For the last seven years I’ve hosted a Passover Seder. The guest list has grown from about 20 people to over 60. Now if you are not familiar with a Seder, it is a magnificent feast. It takes a lot of work. And sometimes – especially at the end of the night – I wonder if it’s worth it. But then I remember that the Seder is more than just a fabulous meal. The Passover Seder is a family worship service that ensures the story of redemption is told. And after all Jesus did for us, how could we not celebrate?
What amazes me is that Jesus longed to celebrate this meal with His disciples. Even knowing what He would face at the end, He tells us in Luke that He ‘fervently desired’ to have the Passover with them.
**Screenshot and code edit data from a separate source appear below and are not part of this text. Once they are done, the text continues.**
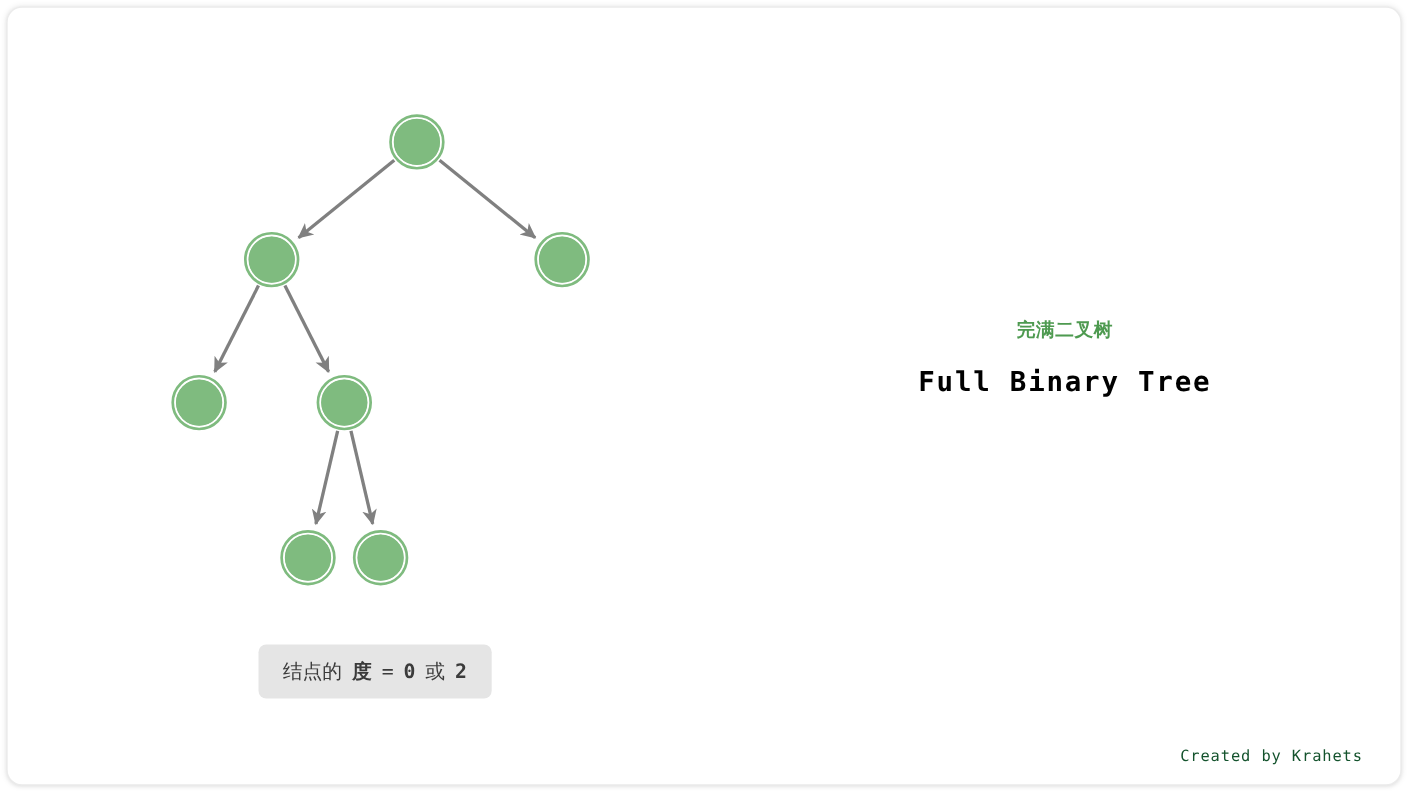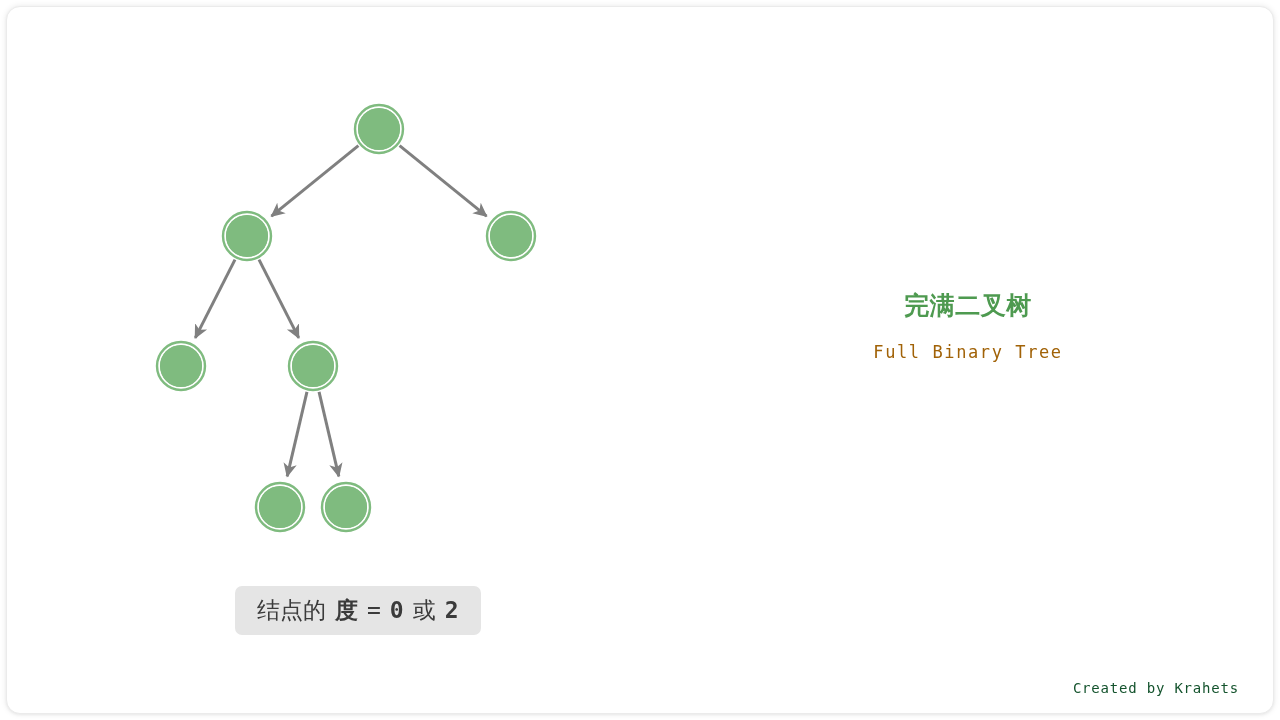"完满二叉树" .title-cn { font-size: 25px -> 17px }
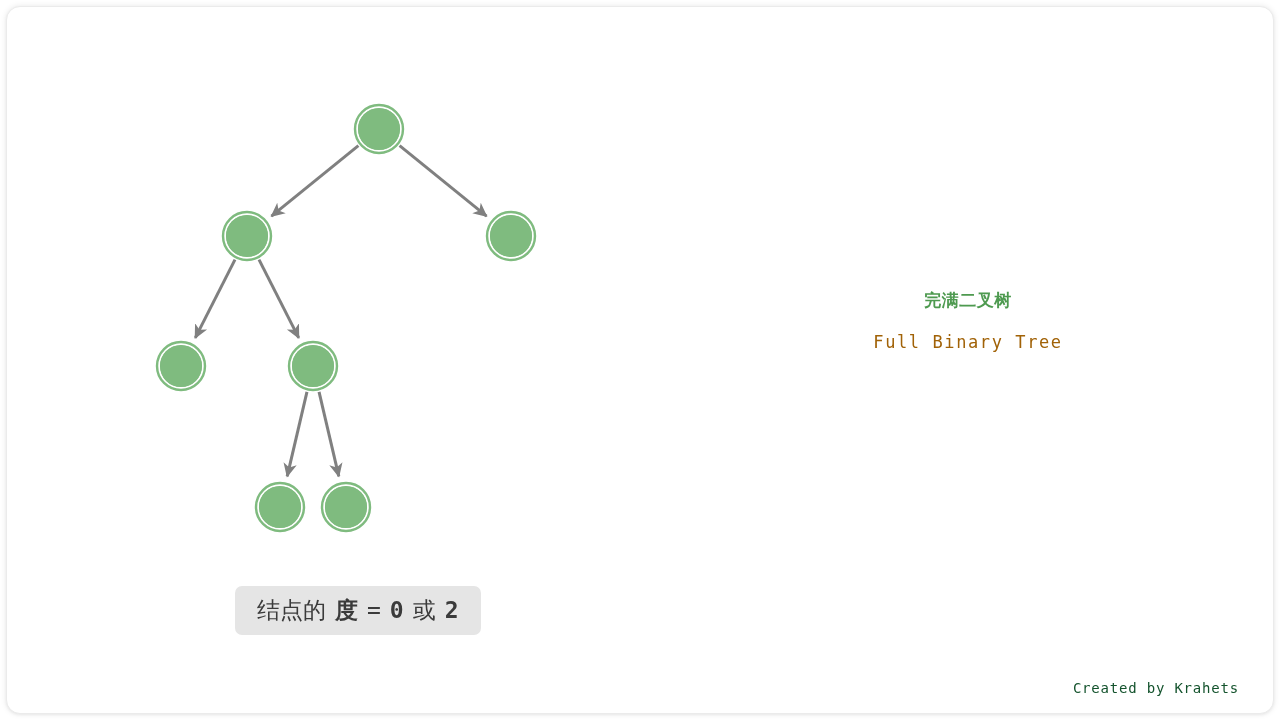"Full Binary Tree" .title-en { color: #a16207 -> #000000; font-size: 17px -> 25px; font-weight: normal -> bold }
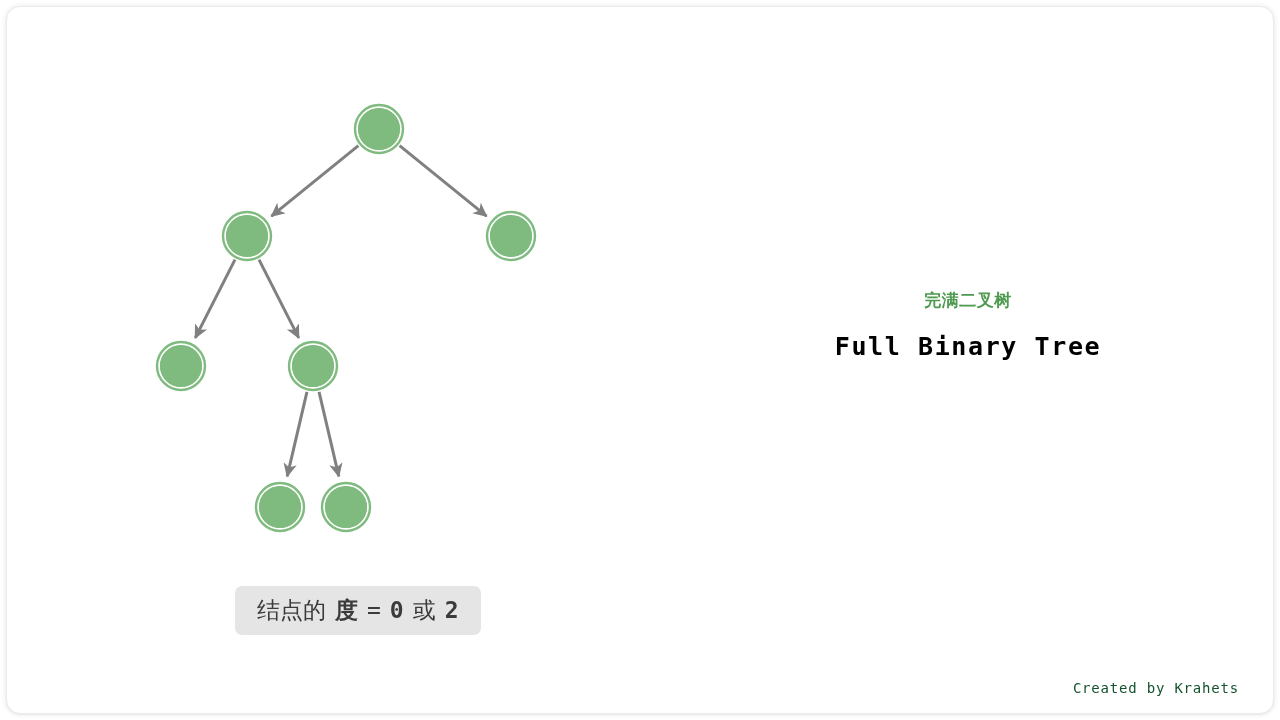"结点的" .caption-text { font-size: 23px -> 18px }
Through the years we have come to call it ‘The Last Supper’. But it is actually Jesus’ last Seder.
There are many more traditions in the Seder today than there was in Egypt. However, it is interesting to see God’s hand throughout history, moving His people to establish traditions that speak volumes of His love and His redemptive work through His Son Jesus. And Jesus Himself practiced this ordinance every year. Why? Because the Passover is a Feast of the Lord, as it says in Leviticus 23, ‘On the fourteenth day of the first month at twilight is the LORD’s Passover.’
Now in preparation for this worship service, we start with the Search for Chametz, which is leaven. Why such a preoccupation with leavened bread? Leavened bread is similar to evil because both grow by force and not by reason. In Hebrew, the difference between the words Chametz and Matzah is one tiny fraction of a line in one letter. So too is the difference between good and evil, true and false.
Years ago I made a Barbie house for my daughter. I built it with my own pattern using 1/4“plywood. I’ve got to tell you that I had the hardest time with the peaked roof. You see, I was trying to make a miter joint. In carpentry, when making a miter joint, the tiniest fraction of a difference will cause the whole joint to be off. Over and over I had to scrap the wood because I couldn’t get the parts to true up.
God used that frustration to teach me an important lesson. When we move off of the ‘true’ of His word, we end up down the wrong path. We no longer walk in His ways.
So in preparation for this meal that celebrates our redemption, we search inside ourselves. We ask God to show us anything that is wrong, sinful, and false. Then as we move out of Egypt/the world, and toward His promised land, we look more like the people of God than people of the world.
In learning all this, I started thinking about Catholicism. You see, I was raised Catholic. As a child, I always wondered why we couldn’t take communion if we didn’t go to confession on Saturday. Could it be that Saturday confession is the search for Chametz – the cleaning out of sin before participating in the Lord’s Seder Meal?